Im freien Spiel nutzt das Kind neugierig forschend Gelegenheiten zum Bauen mit den verschiedensten Bausteinen (Holz, Stein) sowie zum großräumigen Bauen mit Tischen, Stühlen, Ästen, Brettern oder zum Konstruieren, Sortieren, Ordnen, Vergleichen und Ausprobieren. Dabei erlebt es Maße, Gewichte, Qualitäten, Quantitäten, denn im Tageslauf des Kindergartens wird vielfältig mit Mengen und physikalischen Gesetzen umgegangen wie z.B. beim Tischdecken, beim Zerteilen eines Apfels, beim Backen usw. Verständnis für Systematik wird z.B. beim Sortieren in der Ordnungszeit angelegt.
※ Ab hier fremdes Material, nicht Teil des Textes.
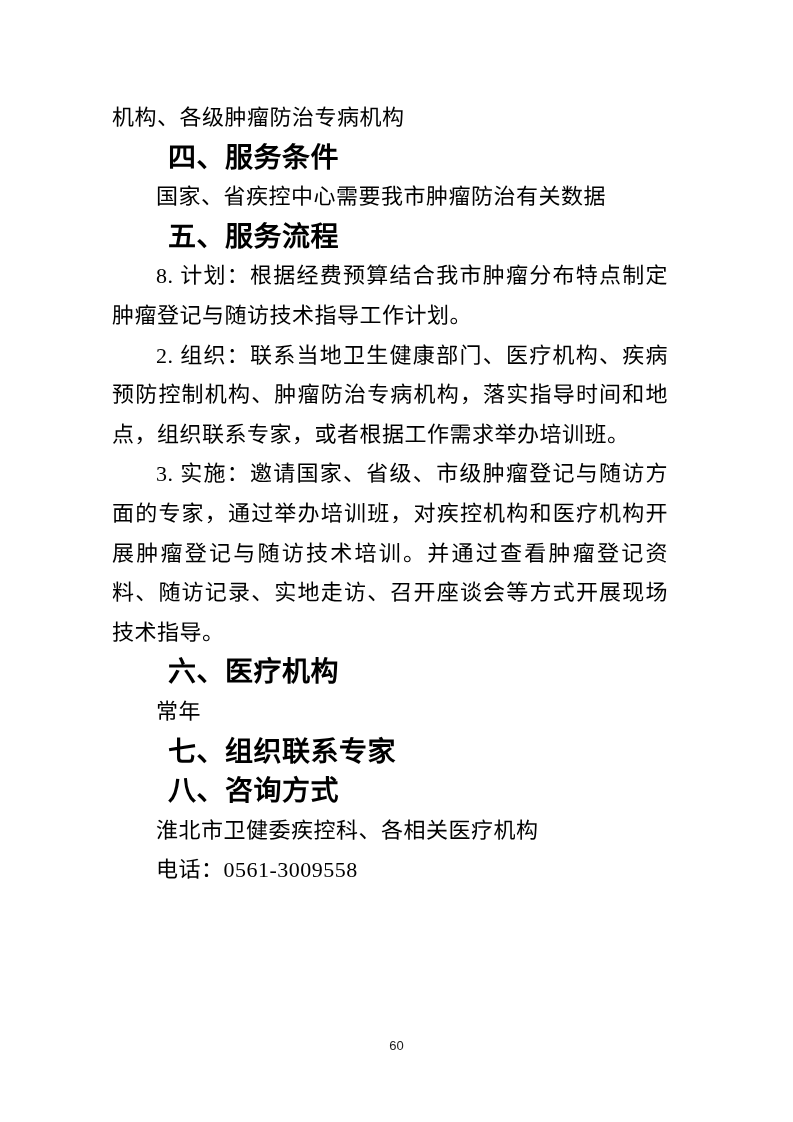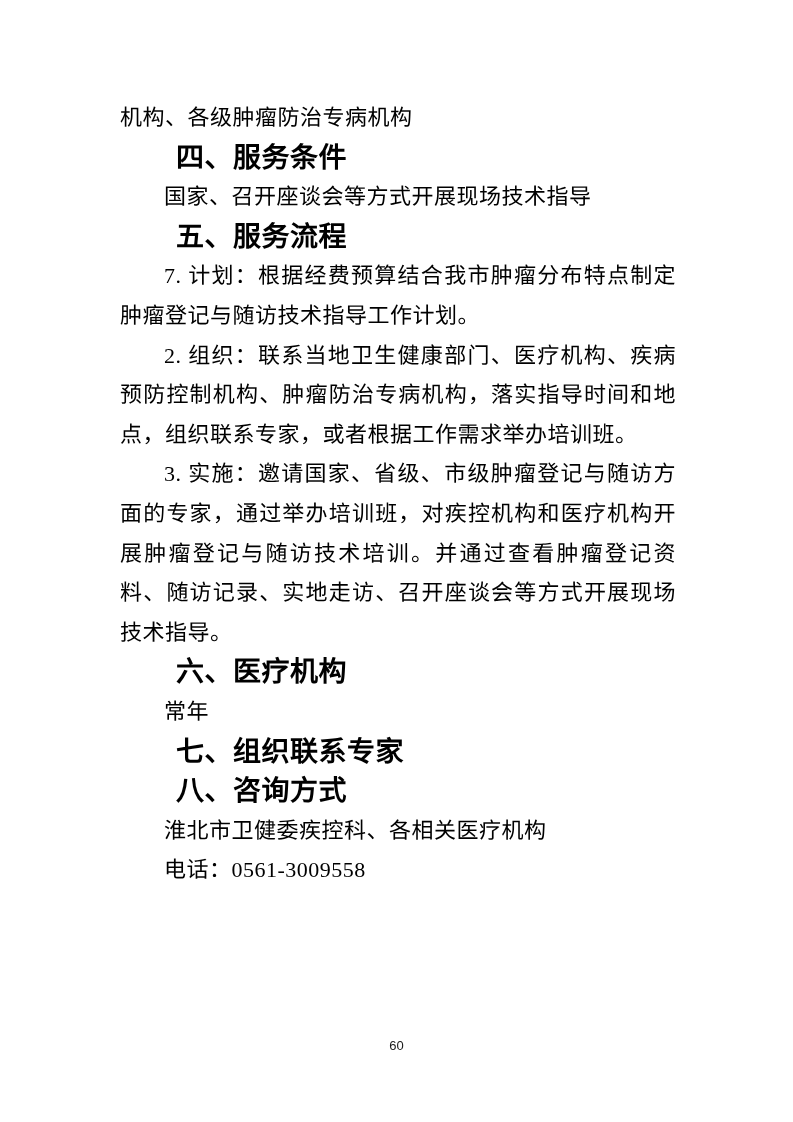"机构、各级肿瘤防治专病机构" .content { left: 120px -> 112px }
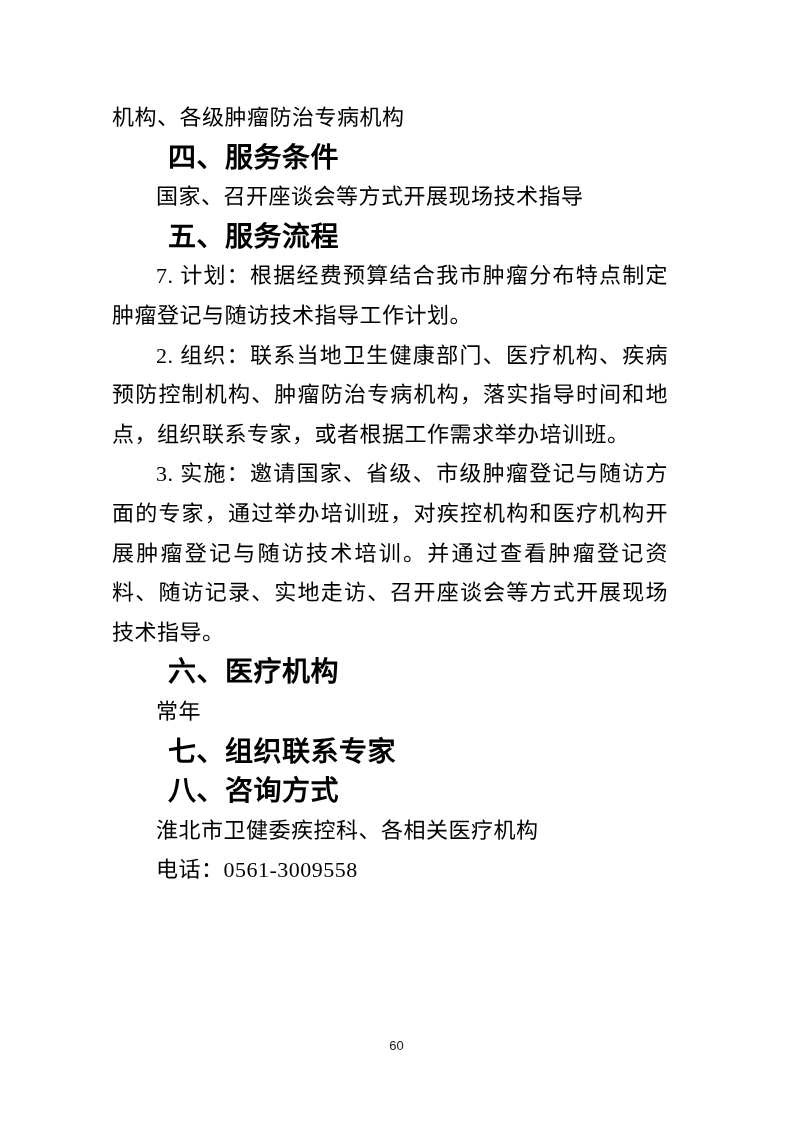"国家、召开座谈会等方式开展现场技术指导" p.para { text: 召开座谈会等方式开展现场技术指导 -> 省疾控中心需要我市肿瘤防治有关数据 }
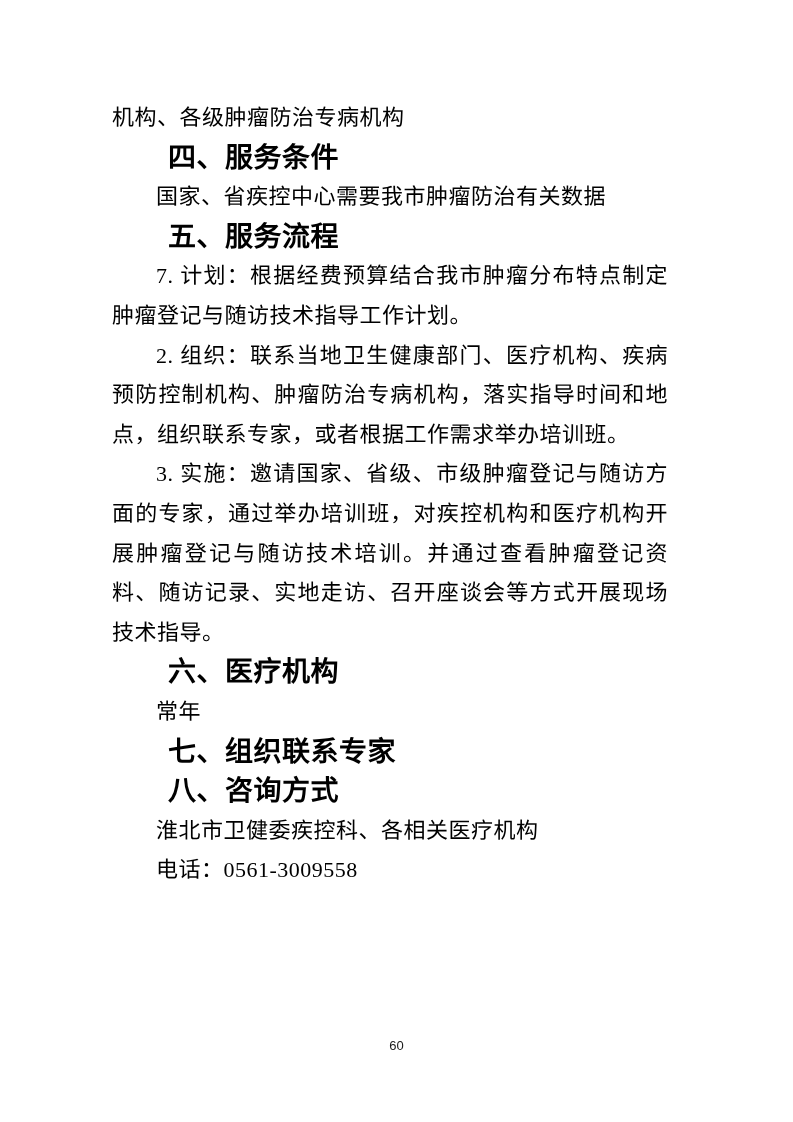"7. 计划：根据经费预算结合我市肿瘤分布特点制定肿瘤登记与随访技术指导工作计划。" p.para { text: 7 -> 8 }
Beim Spiel mit Naturmaterialien erfahren die Kinder Qualitäten wie hart/weich oder rau/glatt. Das Kind erfährt unmittelbar die Qualität von geometrischen Figuren, Gewichten, Materialbeschaffenheiten und sich daraus ergebenden Konsequenzen über alle Sinne. Im täglichen Üben entwickelt sich ein tiefgehendes Verständnis von Ursache- und Wirkungsprinzipien. Das, was die Kinder hier sinnlich-leiblich erfahren (begreifen), können sie später mit dem Verstand erkennen (denken).